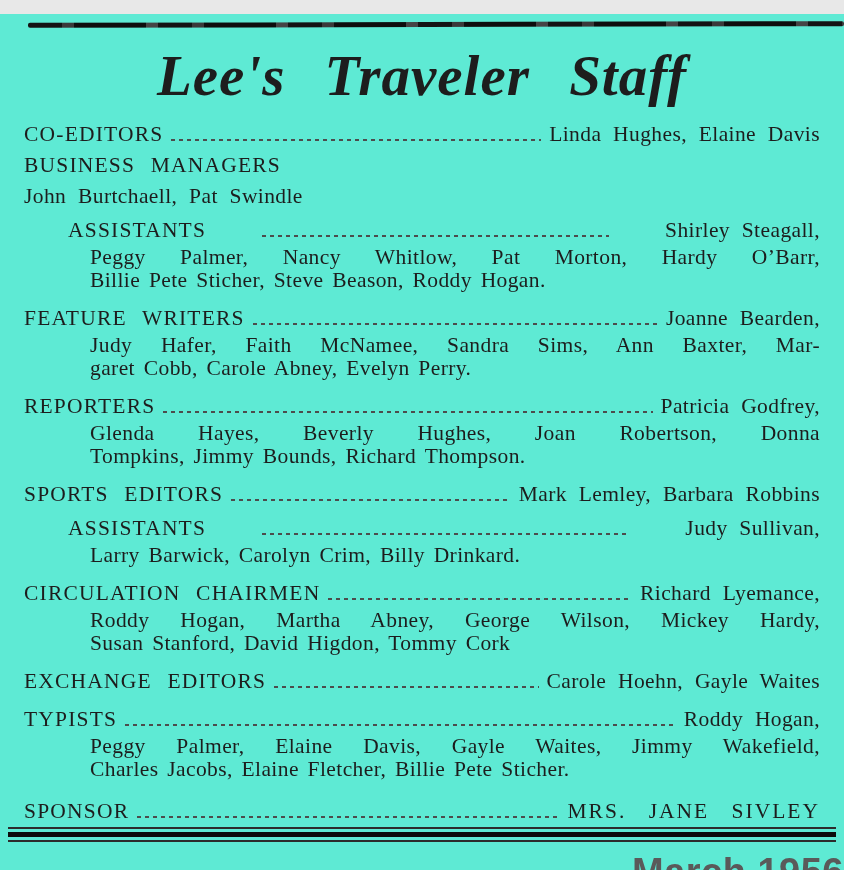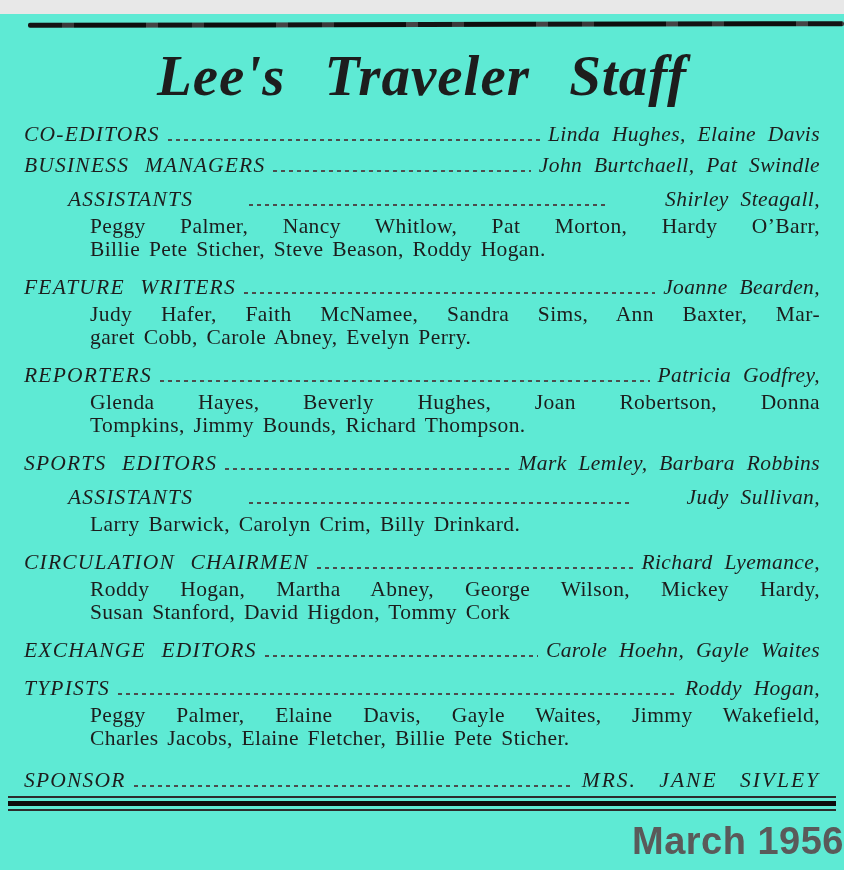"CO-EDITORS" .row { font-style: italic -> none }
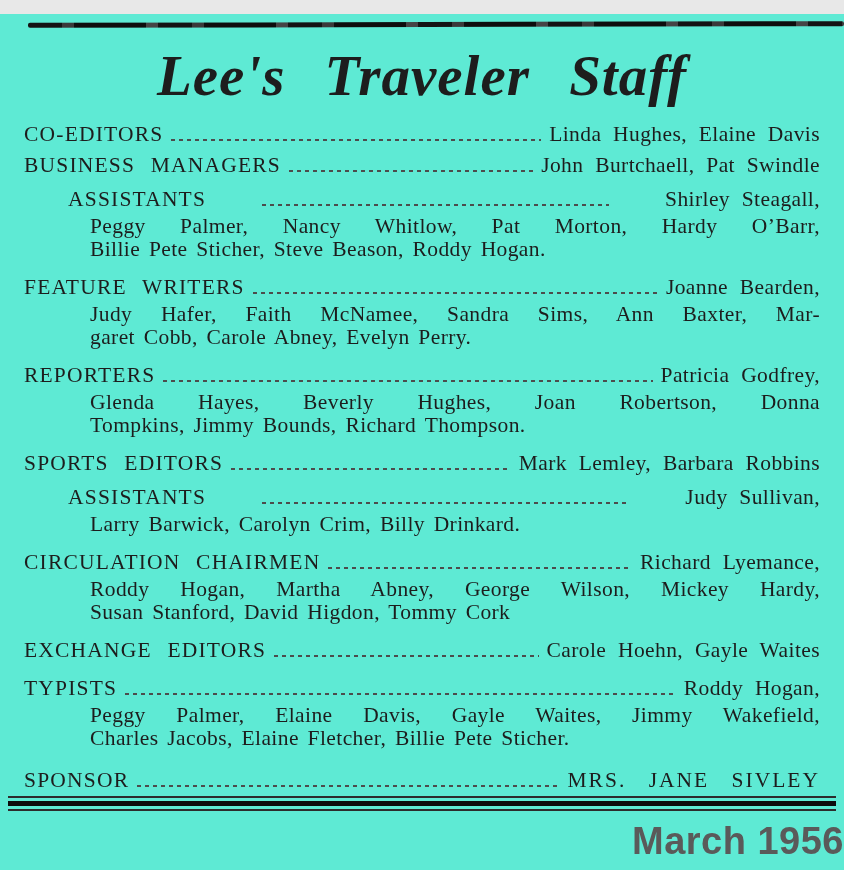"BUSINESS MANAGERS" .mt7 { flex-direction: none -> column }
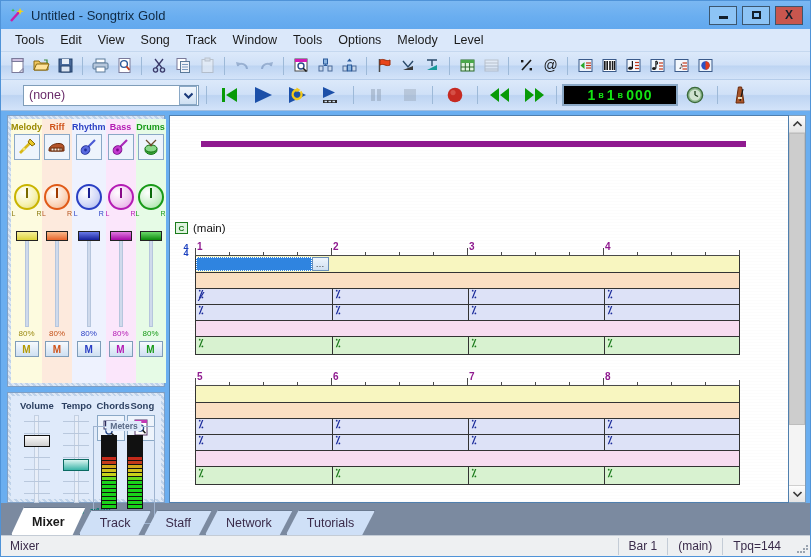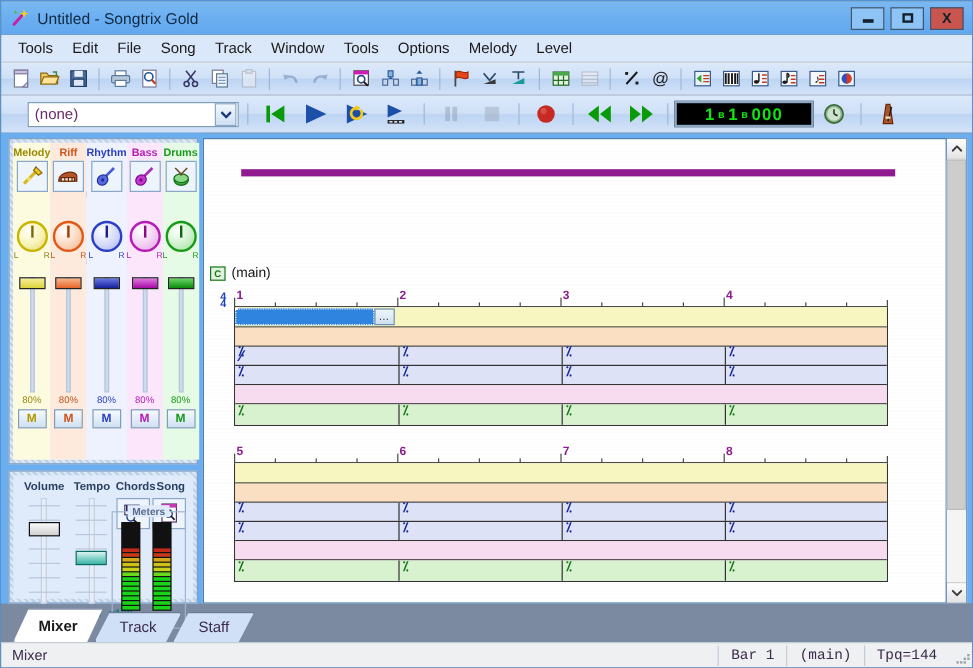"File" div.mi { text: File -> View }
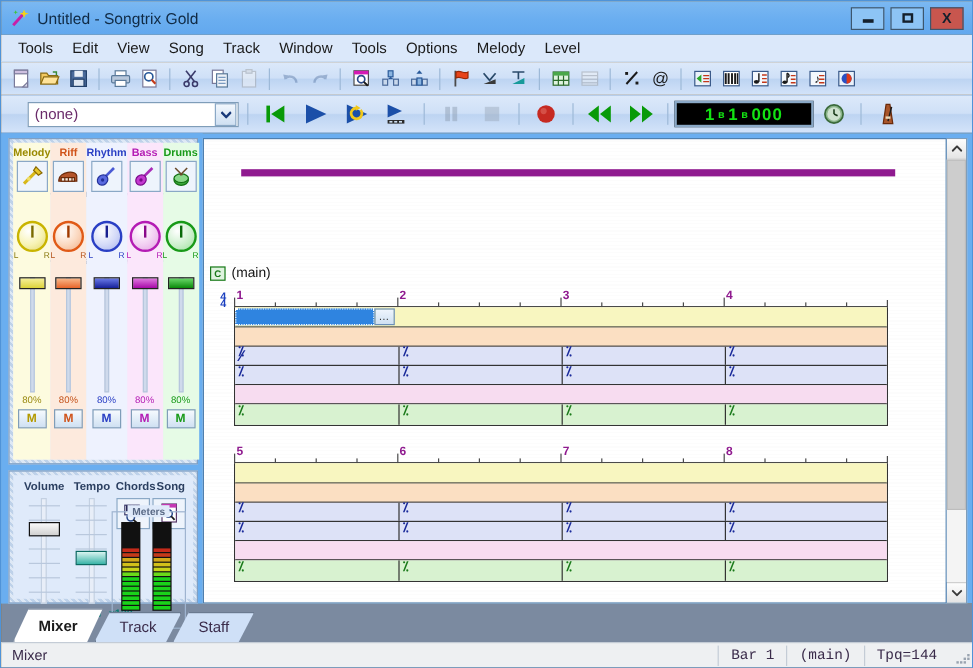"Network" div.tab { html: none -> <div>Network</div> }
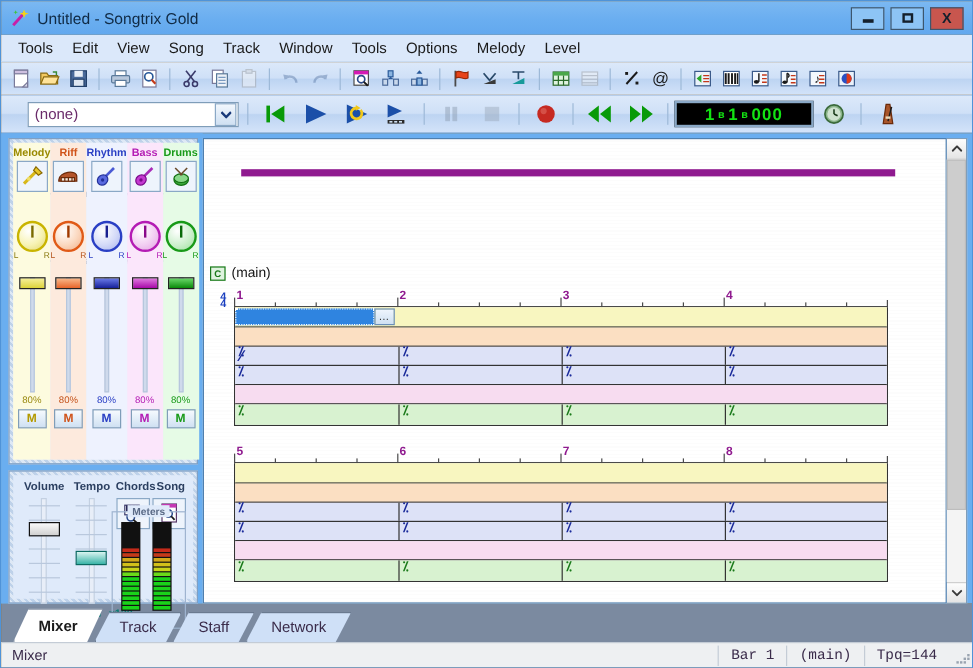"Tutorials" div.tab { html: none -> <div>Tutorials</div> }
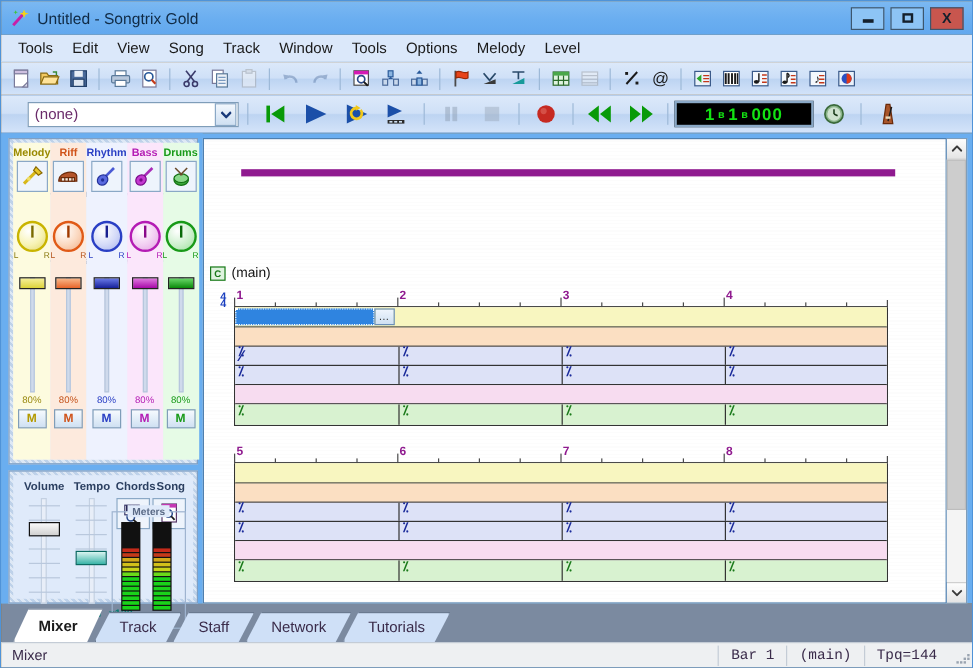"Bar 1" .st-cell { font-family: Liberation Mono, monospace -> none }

__Task details__
A verbatim copy of every record is to be produced, and pictures are to be excluded from it.

__Output__
"CO-EDITORS" .row { font-style: italic -> none }
"BUSINESS MANAGERS" .mt7 { flex-direction: none -> column }
"File" div.mi { text: File -> View }
"Network" div.tab { html: none -> <div>Network</div> }
"Tutorials" div.tab { html: none -> <div>Tutorials</div> }
"Bar 1" .st-cell { font-family: Liberation Mono, monospace -> none }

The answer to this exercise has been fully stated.